[Recorded data]
□ □ □ □ □
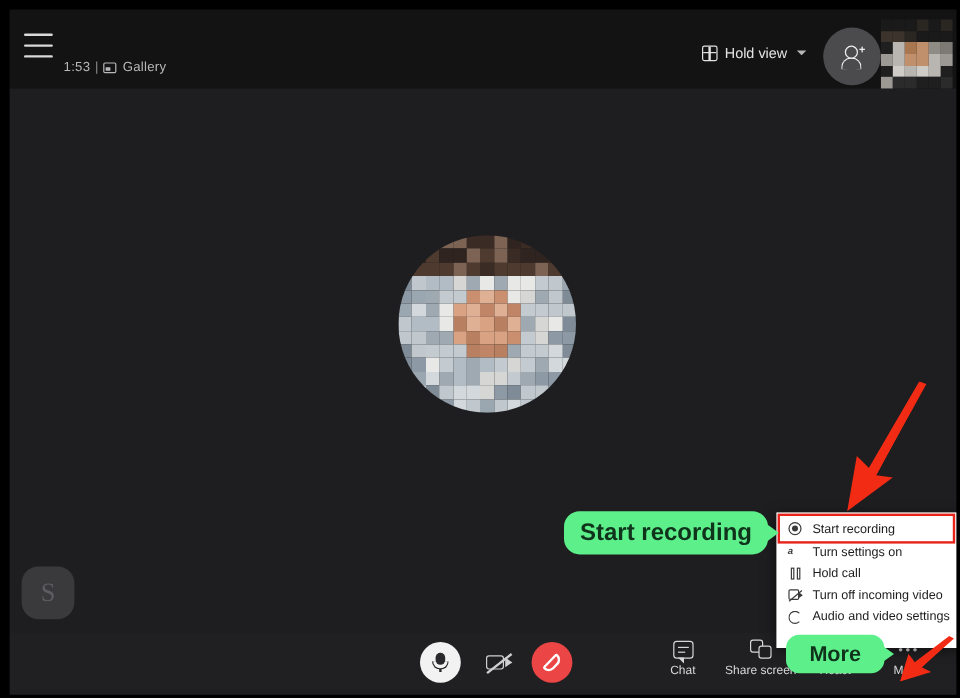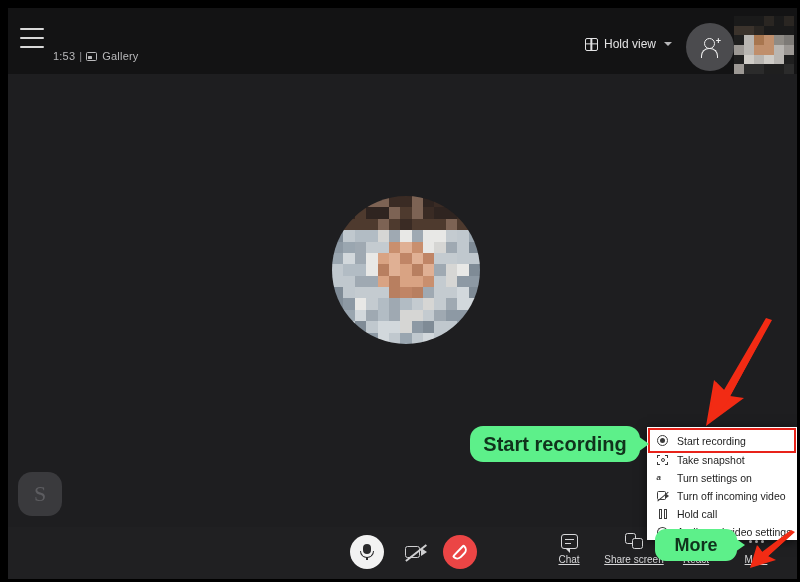--- a/index.html
+++ b/index.html
@@ -586,18 +586,6 @@
       <span>Start recording</span>
     </div>
 
-    <div class="ctx-item">
-      <span class="ci">
-        <span class="snap-ico">
-            <span class="tl"></span>
-            <span class="tr"></span>
-            <span class="bl"></span>
-            <span class="br"></span>
-            <span class="dot"></span>
-          </span>
-      </span>
-      <span>Take snapshot</span>
-    </div>
 
     <div class="ctx-item">
       <span class="ci">

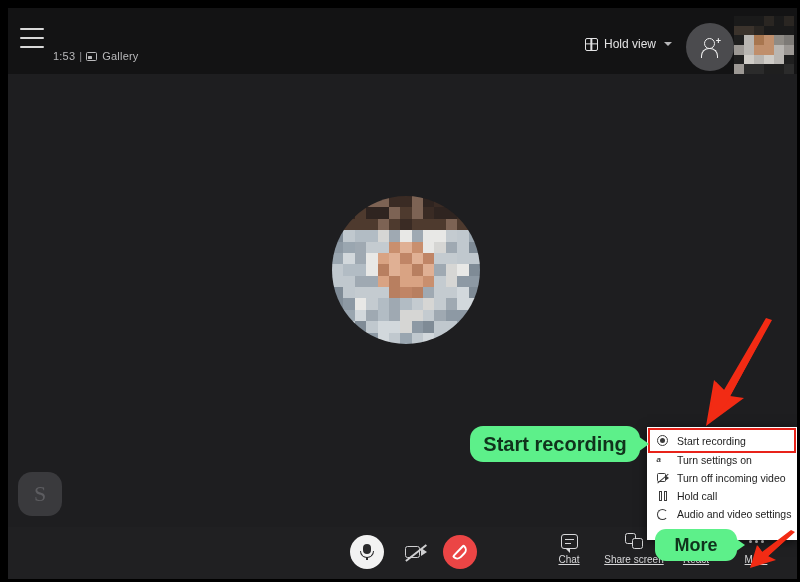--- a/index.html
+++ b/index.html
@@ -596,17 +596,6 @@
 
     <div class="ctx-item">
       <span class="ci">
-        <span class="vid-ico">
-            <span class="bd"></span>
-            <span class="ln"></span>
-            <span class="sl"></span>
-          </span>
-      </span>
-      <span>Turn off incoming video</span>
-    </div>
-
-    <div class="ctx-item">
-      <span class="ci">
           <span class="hold-ico">
             <i></i>
             <i></i>
@@ -617,6 +606,17 @@
 
     <div class="ctx-item">
       <span class="ci">
+        <span class="vid-ico">
+            <span class="bd"></span>
+            <span class="ln"></span>
+            <span class="sl"></span>
+          </span>
+      </span>
+      <span>Turn off incoming video</span>
+    </div>
+
+    <div class="ctx-item">
+      <span class="ci">
           <span class="set-ico"></span>
         </span>
       <span>Audio and video settings</span>

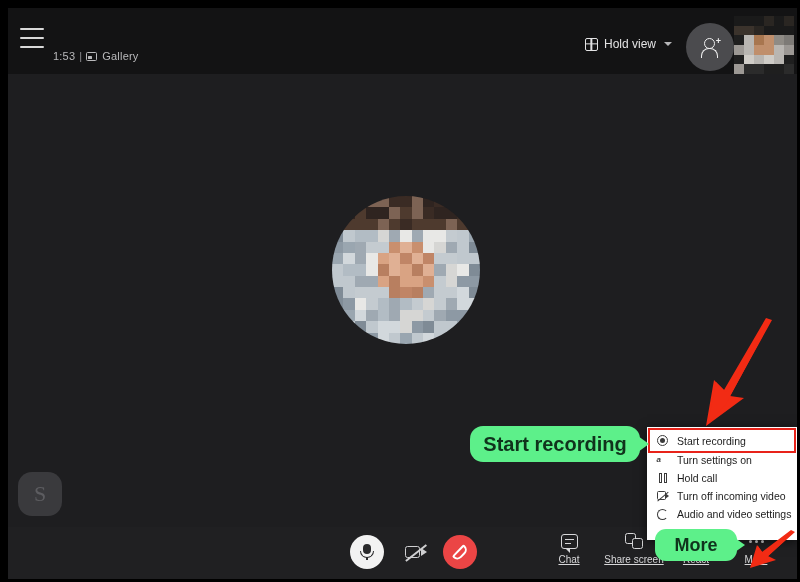--- a/index.html
+++ b/index.html
@@ -154,7 +154,7 @@
     display:flex; flex-direction:column; align-items:center; gap:3px;
     color:#d7d7d9; font-size:10px; cursor:pointer;
   }
-  .tb-item .lbl { line-height:11px;text-decoration:underline; }
+  .tb-item .lbl { line-height:11px; }
   .tb-chat   { left:529px; }
   .tb-share  { left:594px; }
   .tb-react  { left:656px; }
□ □ □ □ □
Reading through the records above, report each line in which the string "Turn" is found.

▸ ANSWER SECTION
-      <span>Turn off incoming video</span>
+      <span>Turn off incoming video</span>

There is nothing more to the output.